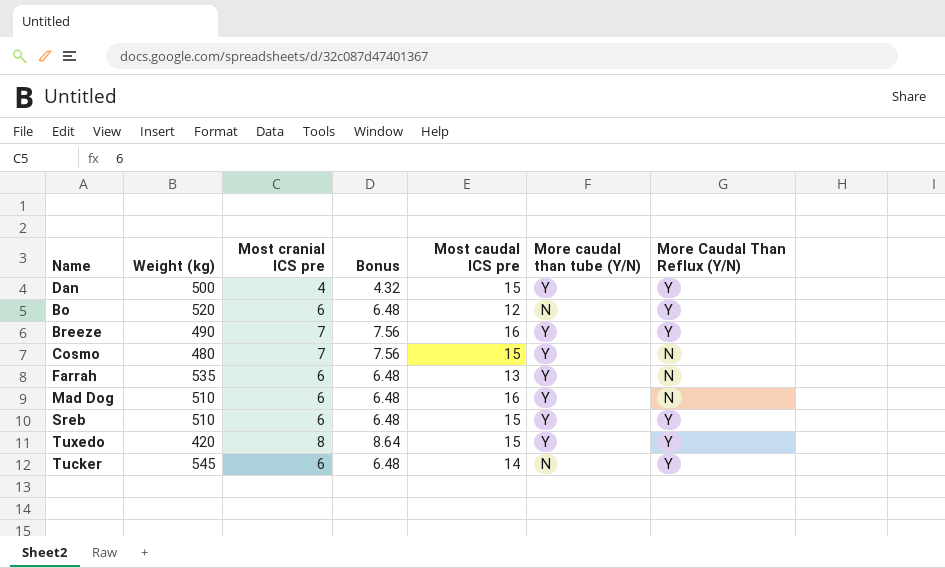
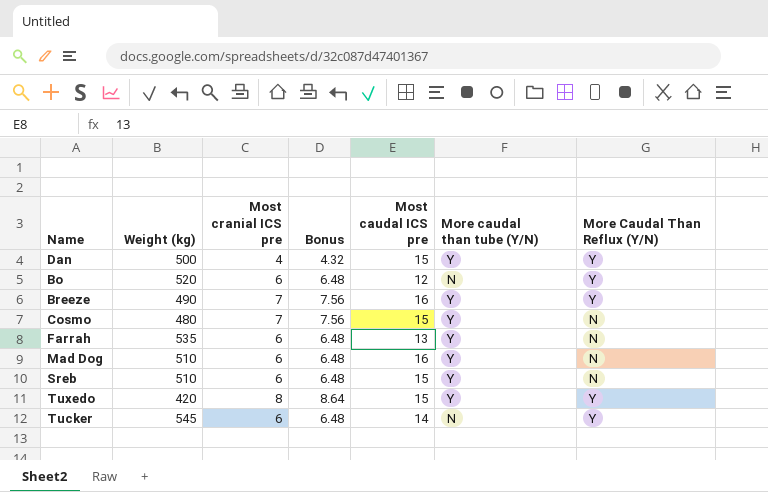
Sreb | More Caudal Than Reflux (Y/N): Y -> N

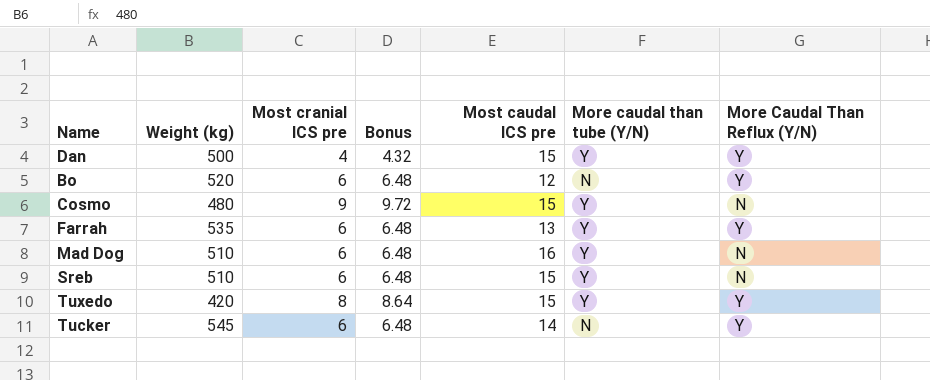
row Breeze: 490 | 7 | 7.56 | 16 | Y | Y -> none
Cosmo | Most cranial ICS pre: 7 -> 9
Cosmo | Bonus: 7.56 -> 9.72
Farrah | More Caudal Than Reflux (Y/N): N -> Y

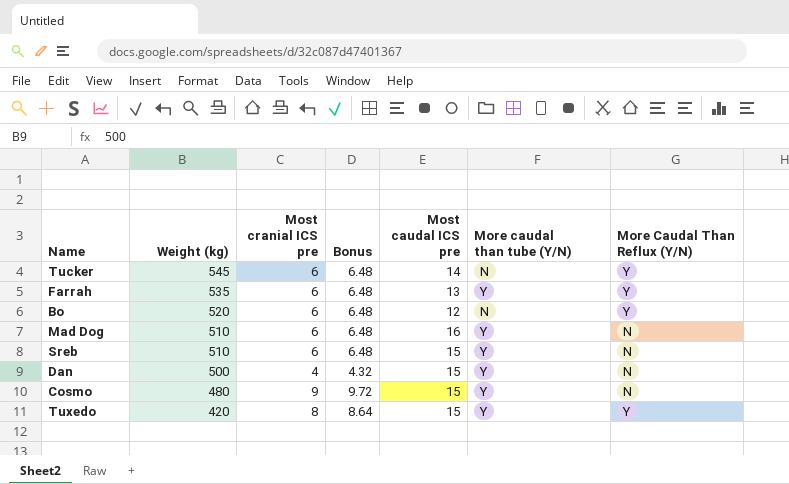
row order: none -> Weight (kg) descending
Dan | More Caudal Than Reflux (Y/N): Y -> N

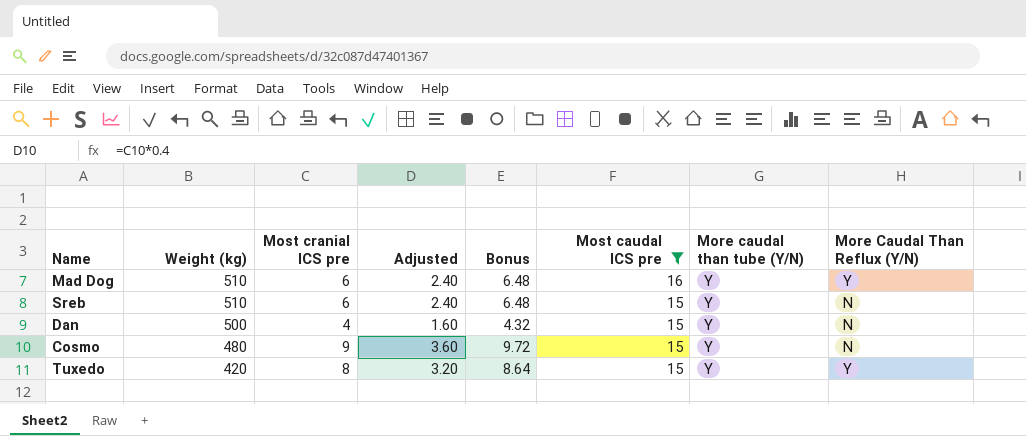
filter: none -> Most caudal ICS pre >= 15
column Adjusted | formula: none -> [Most cranial ICS pre] * 0.4
Mad Dog | More Caudal Than Reflux (Y/N): N -> Y

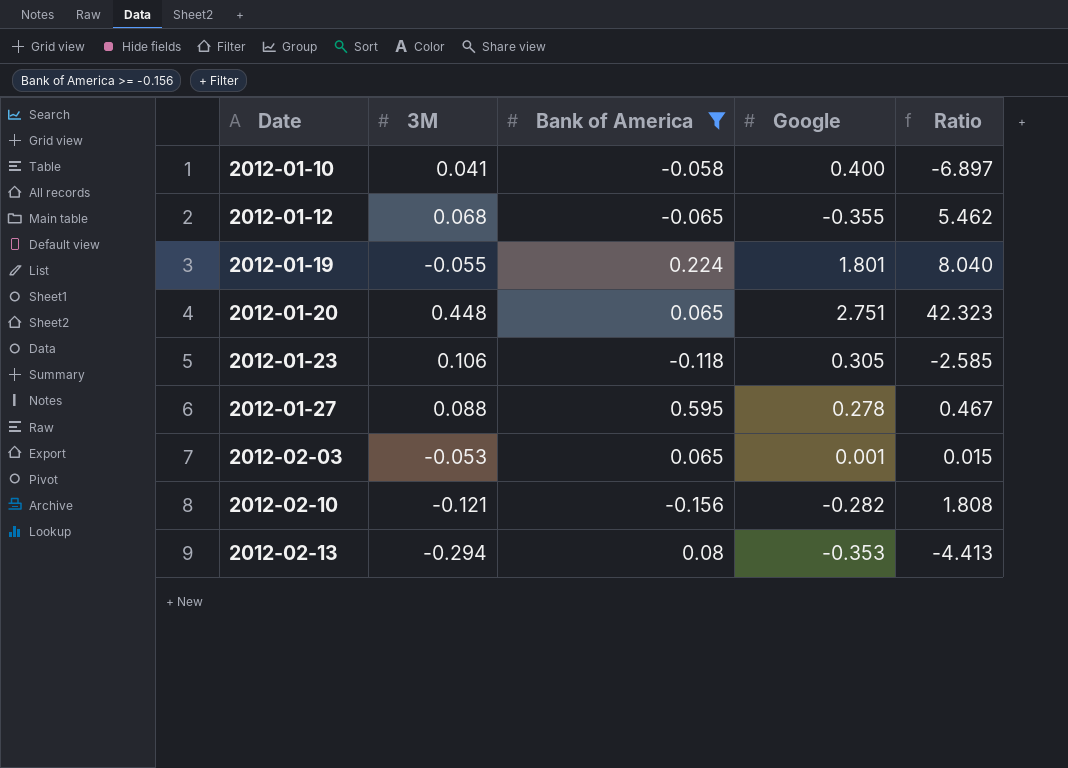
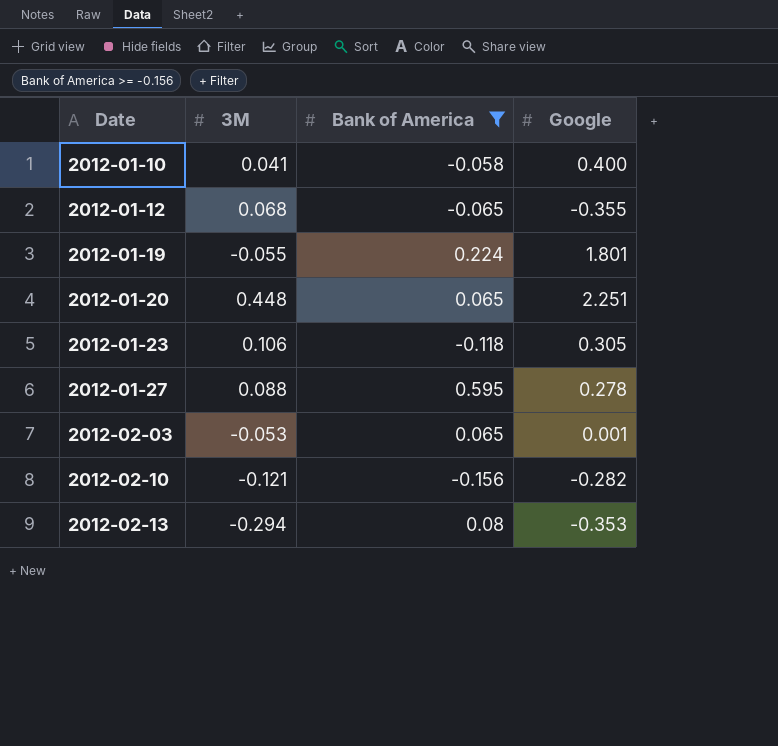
column Ratio | formula: [Google] / [Bank of America] -> none
2012-01-20 | Google: 2.751 -> 2.251

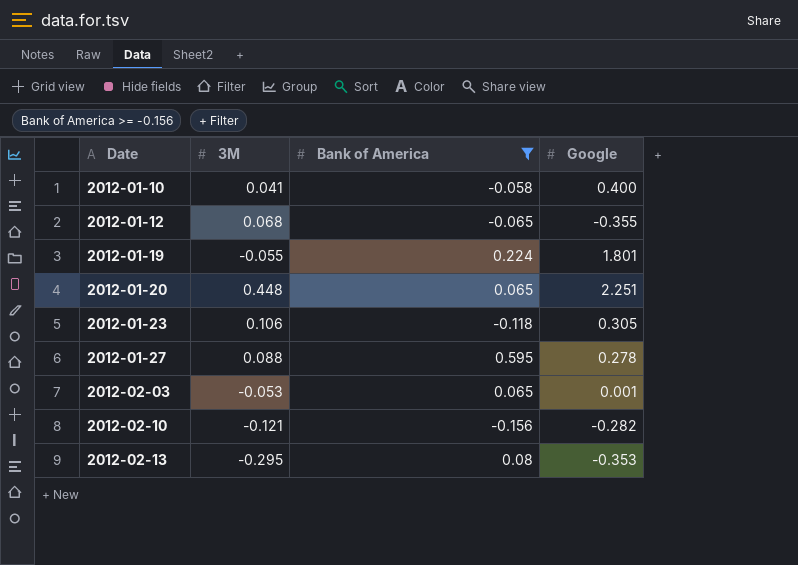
2012-02-13 | 3M: -0.294 -> -0.295

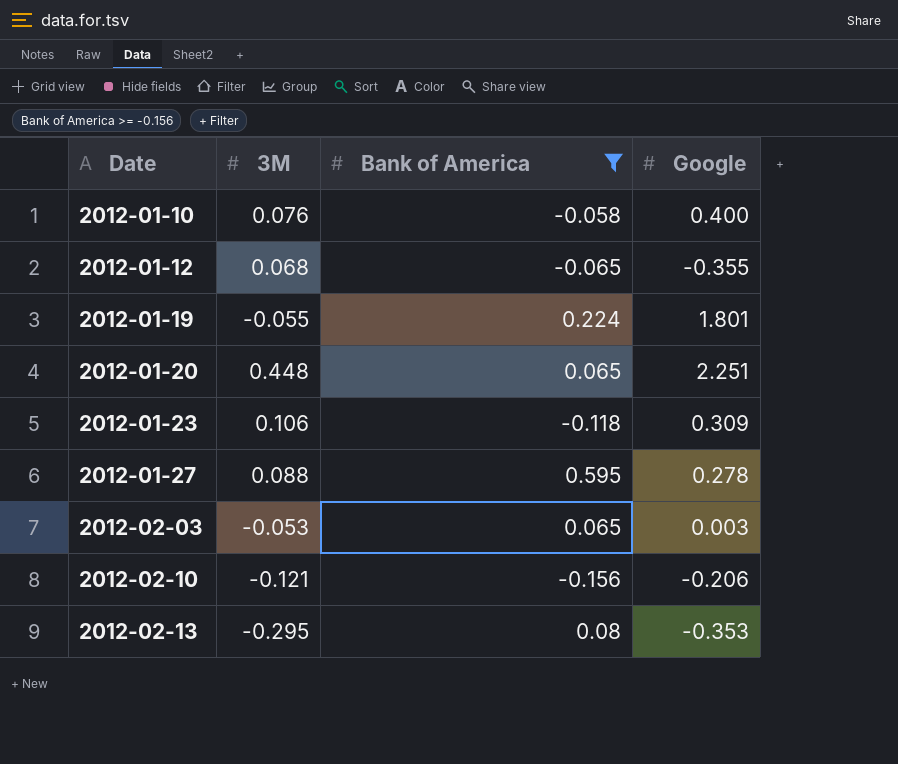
2012-01-10 | 3M: 0.041 -> 0.076
2012-01-23 | Google: 0.305 -> 0.309
2012-02-03 | Google: 0.001 -> 0.003
2012-02-10 | Google: -0.282 -> -0.206

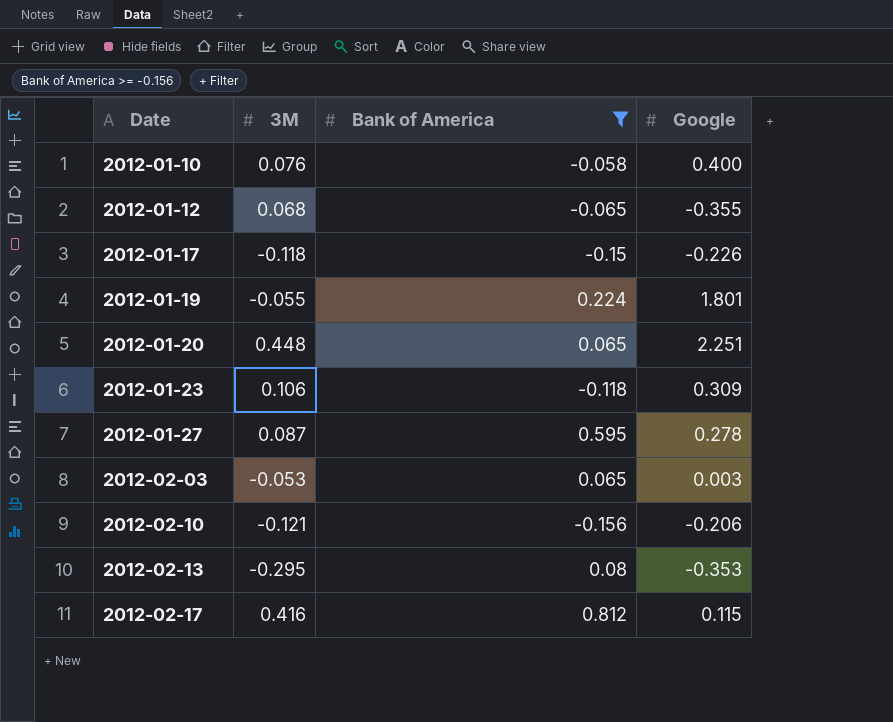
row 2012-01-17: none -> -0.118 | -0.15 | -0.226
2012-01-27 | 3M: 0.088 -> 0.087
row 2012-02-17: none -> 0.416 | 0.812 | 0.115

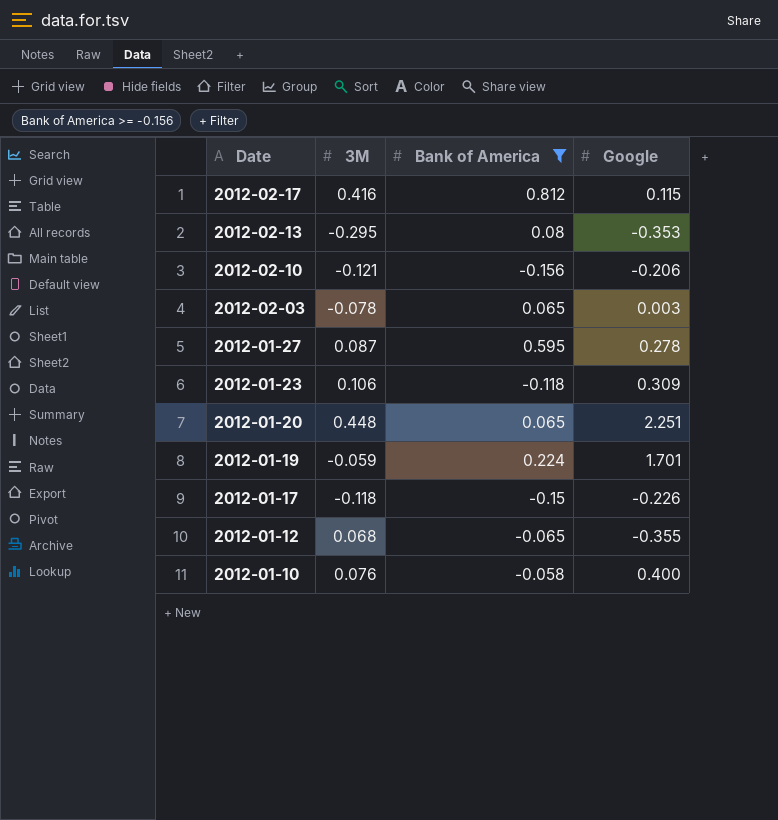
row order: Date ascending -> Date descending
2012-02-03 | 3M: -0.053 -> -0.078
2012-01-19 | 3M: -0.055 -> -0.059
2012-01-19 | Google: 1.801 -> 1.701

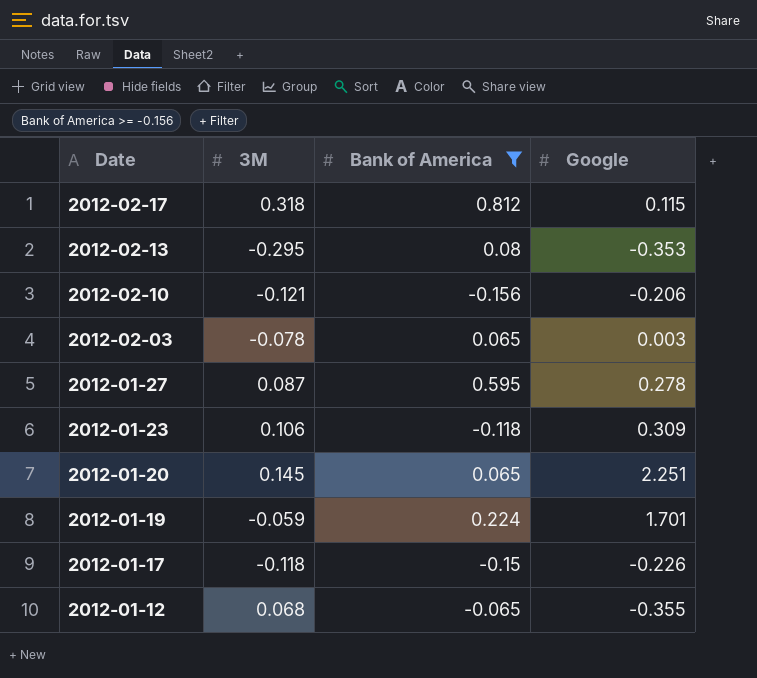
row 2012-01-10: 0.076 | -0.058 | 0.400 -> none
2012-02-17 | 3M: 0.416 -> 0.318
2012-01-20 | 3M: 0.448 -> 0.145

————

● TASK TO CARRY OUT
If a line in the entries holds the string "Google", copy it.

● EXPECTED ANSWER
column Ratio | formula: [Google] / [Bank of America] -> none
2012-01-20 | Google: 2.751 -> 2.251
2012-01-23 | Google: 0.305 -> 0.309
2012-02-03 | Google: 0.001 -> 0.003
2012-02-10 | Google: -0.282 -> -0.206
2012-01-19 | Google: 1.801 -> 1.701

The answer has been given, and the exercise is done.